[Stored items]

________

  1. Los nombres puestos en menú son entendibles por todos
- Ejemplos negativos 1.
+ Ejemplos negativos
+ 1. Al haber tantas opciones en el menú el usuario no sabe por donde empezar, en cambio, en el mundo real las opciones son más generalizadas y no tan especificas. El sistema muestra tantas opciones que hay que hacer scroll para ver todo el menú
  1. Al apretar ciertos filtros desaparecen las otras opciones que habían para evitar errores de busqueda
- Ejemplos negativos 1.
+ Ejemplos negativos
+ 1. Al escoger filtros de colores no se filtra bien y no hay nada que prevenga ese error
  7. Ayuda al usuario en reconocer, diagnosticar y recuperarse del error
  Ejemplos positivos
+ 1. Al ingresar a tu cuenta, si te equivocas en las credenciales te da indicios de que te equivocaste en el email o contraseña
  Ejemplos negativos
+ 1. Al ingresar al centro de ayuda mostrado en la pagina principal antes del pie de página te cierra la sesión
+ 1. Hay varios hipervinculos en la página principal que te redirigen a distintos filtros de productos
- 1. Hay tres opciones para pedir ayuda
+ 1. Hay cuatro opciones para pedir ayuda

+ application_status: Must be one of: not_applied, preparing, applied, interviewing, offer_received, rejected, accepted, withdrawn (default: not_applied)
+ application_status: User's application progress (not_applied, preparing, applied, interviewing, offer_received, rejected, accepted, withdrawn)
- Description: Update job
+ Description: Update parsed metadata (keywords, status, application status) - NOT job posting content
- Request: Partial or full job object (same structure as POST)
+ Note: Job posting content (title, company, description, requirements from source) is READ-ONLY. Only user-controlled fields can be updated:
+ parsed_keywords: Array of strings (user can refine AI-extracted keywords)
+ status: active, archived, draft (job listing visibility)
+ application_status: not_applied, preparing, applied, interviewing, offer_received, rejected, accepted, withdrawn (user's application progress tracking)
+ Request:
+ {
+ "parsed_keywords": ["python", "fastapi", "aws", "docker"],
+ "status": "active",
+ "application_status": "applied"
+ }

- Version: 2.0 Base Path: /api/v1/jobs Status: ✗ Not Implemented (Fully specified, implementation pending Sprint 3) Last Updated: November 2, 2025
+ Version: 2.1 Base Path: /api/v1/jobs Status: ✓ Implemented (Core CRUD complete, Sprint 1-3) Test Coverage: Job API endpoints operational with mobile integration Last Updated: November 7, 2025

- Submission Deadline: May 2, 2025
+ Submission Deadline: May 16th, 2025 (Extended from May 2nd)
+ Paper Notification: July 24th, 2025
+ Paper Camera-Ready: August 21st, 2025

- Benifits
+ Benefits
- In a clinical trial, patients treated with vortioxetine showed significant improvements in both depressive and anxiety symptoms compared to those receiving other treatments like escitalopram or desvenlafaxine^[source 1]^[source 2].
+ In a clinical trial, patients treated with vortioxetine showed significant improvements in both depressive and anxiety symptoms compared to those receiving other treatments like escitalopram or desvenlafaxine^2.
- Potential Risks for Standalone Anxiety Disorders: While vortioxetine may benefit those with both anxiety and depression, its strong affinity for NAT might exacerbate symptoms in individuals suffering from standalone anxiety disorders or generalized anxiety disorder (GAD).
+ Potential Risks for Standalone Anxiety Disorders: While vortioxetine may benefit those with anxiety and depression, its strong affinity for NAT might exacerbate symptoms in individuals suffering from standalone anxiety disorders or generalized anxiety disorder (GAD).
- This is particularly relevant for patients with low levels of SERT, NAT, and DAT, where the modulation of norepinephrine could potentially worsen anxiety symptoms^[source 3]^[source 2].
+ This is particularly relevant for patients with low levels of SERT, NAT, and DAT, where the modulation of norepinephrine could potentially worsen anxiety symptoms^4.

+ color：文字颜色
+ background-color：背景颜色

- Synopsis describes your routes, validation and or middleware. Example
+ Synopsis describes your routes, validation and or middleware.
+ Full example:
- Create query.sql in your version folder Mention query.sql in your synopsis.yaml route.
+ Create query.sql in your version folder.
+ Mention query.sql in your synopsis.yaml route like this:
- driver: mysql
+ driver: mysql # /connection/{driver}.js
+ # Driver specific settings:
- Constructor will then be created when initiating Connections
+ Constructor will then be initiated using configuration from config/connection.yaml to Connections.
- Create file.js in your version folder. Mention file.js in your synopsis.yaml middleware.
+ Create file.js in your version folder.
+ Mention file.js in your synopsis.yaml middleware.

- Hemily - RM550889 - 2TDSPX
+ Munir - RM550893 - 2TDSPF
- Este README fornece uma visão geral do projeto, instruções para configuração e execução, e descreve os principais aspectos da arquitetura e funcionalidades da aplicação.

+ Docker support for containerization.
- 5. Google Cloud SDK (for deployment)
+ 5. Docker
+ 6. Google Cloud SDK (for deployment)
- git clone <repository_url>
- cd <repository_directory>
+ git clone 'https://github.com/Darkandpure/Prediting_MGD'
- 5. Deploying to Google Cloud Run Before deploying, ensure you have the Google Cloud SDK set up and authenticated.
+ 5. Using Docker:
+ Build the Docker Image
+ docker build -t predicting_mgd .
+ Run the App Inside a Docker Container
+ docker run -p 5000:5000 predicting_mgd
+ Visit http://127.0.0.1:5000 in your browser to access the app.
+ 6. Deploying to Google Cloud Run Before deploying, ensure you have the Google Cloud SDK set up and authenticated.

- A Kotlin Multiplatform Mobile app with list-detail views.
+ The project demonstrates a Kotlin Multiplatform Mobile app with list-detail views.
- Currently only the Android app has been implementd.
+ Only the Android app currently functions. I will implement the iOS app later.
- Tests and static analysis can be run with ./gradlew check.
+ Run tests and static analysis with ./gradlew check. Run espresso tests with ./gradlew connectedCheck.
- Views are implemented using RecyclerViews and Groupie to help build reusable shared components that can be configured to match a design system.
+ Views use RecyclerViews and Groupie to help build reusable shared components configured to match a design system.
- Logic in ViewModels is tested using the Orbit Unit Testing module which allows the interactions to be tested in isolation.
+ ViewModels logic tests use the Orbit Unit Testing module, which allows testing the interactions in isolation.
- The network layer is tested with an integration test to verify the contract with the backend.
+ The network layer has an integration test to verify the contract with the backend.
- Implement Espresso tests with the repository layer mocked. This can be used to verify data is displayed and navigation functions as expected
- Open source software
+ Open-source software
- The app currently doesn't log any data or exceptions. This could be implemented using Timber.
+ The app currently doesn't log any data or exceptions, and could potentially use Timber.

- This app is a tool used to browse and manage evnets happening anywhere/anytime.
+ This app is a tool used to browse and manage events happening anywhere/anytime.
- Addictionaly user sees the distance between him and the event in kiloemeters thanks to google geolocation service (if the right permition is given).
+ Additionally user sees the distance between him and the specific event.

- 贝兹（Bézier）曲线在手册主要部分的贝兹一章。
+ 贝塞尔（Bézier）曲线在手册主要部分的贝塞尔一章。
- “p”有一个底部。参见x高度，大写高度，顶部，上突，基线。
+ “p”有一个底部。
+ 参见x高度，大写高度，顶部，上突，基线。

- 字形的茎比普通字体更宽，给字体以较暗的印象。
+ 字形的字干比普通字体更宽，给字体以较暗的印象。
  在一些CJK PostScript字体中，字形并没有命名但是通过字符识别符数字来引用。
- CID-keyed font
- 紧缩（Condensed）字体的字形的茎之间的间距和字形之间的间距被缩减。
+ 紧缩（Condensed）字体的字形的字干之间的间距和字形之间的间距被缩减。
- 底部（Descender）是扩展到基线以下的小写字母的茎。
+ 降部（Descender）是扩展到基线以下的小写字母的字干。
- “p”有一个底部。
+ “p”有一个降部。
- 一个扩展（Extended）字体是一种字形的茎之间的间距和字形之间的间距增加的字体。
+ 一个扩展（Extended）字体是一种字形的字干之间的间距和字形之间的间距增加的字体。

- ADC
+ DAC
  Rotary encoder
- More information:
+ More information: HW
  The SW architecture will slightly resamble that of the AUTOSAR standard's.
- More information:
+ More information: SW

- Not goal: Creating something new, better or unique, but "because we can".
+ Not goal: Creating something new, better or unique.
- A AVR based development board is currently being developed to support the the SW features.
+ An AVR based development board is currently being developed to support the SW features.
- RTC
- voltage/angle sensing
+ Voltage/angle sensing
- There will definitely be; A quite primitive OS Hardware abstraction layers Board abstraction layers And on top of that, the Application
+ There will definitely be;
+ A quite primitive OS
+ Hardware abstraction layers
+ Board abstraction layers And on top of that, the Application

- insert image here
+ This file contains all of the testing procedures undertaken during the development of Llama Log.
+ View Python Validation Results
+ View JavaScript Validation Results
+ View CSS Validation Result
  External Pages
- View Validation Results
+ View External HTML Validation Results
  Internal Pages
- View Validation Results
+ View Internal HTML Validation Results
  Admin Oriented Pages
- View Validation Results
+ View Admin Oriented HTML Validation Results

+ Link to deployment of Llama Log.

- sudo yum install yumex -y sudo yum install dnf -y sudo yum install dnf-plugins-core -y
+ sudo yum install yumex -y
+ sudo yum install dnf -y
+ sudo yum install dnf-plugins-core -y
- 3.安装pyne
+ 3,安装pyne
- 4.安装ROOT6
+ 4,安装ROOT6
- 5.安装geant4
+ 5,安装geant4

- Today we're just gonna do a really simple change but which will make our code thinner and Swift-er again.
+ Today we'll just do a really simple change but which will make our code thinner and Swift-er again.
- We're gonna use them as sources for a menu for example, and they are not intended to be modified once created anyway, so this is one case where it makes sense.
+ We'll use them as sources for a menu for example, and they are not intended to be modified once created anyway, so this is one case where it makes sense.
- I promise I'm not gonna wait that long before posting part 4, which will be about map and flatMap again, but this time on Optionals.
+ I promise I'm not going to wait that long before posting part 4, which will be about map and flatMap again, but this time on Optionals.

________

THE PROBLEM » Lines from the first one above through the line containing "application progress tracking)" are to be retyped exactly, both included, and nothing more.

SOLUTION TO THIS EXERCISE »
  1. Los nombres puestos en menú son entendibles por todos
- Ejemplos negativos 1.
+ Ejemplos negativos
+ 1. Al haber tantas opciones en el menú el usuario no sabe por donde empezar, en cambio, en el mundo real las opciones son más generalizadas y no tan especificas. El sistema muestra tantas opciones que hay que hacer scroll para ver todo el menú
  1. Al apretar ciertos filtros desaparecen las otras opciones que habían para evitar errores de busqueda
- Ejemplos negativos 1.
+ Ejemplos negativos
+ 1. Al escoger filtros de colores no se filtra bien y no hay nada que prevenga ese error
  7. Ayuda al usuario en reconocer, diagnosticar y recuperarse del error
  Ejemplos positivos
+ 1. Al ingresar a tu cuenta, si te equivocas en las credenciales te da indicios de que te equivocaste en el email o contraseña
  Ejemplos negativos
+ 1. Al ingresar al centro de ayuda mostrado en la pagina principal antes del pie de página te cierra la sesión
+ 1. Hay varios hipervinculos en la página principal que te redirigen a distintos filtros de productos
- 1. Hay tres opciones para pedir ayuda
+ 1. Hay cuatro opciones para pedir ayuda

+ application_status: Must be one of: not_applied, preparing, applied, interviewing, offer_received, rejected, accepted, withdrawn (default: not_applied)
+ application_status: User's application progress (not_applied, preparing, applied, interviewing, offer_received, rejected, accepted, withdrawn)
- Description: Update job
+ Description: Update parsed metadata (keywords, status, application status) - NOT job posting content
- Request: Partial or full job object (same structure as POST)
+ Note: Job posting content (title, company, description, requirements from source) is READ-ONLY. Only user-controlled fields can be updated:
+ parsed_keywords: Array of strings (user can refine AI-extracted keywords)
+ status: active, archived, draft (job listing visibility)
+ application_status: not_applied, preparing, applied, interviewing, offer_received, rejected, accepted, withdrawn (user's application progress tracking)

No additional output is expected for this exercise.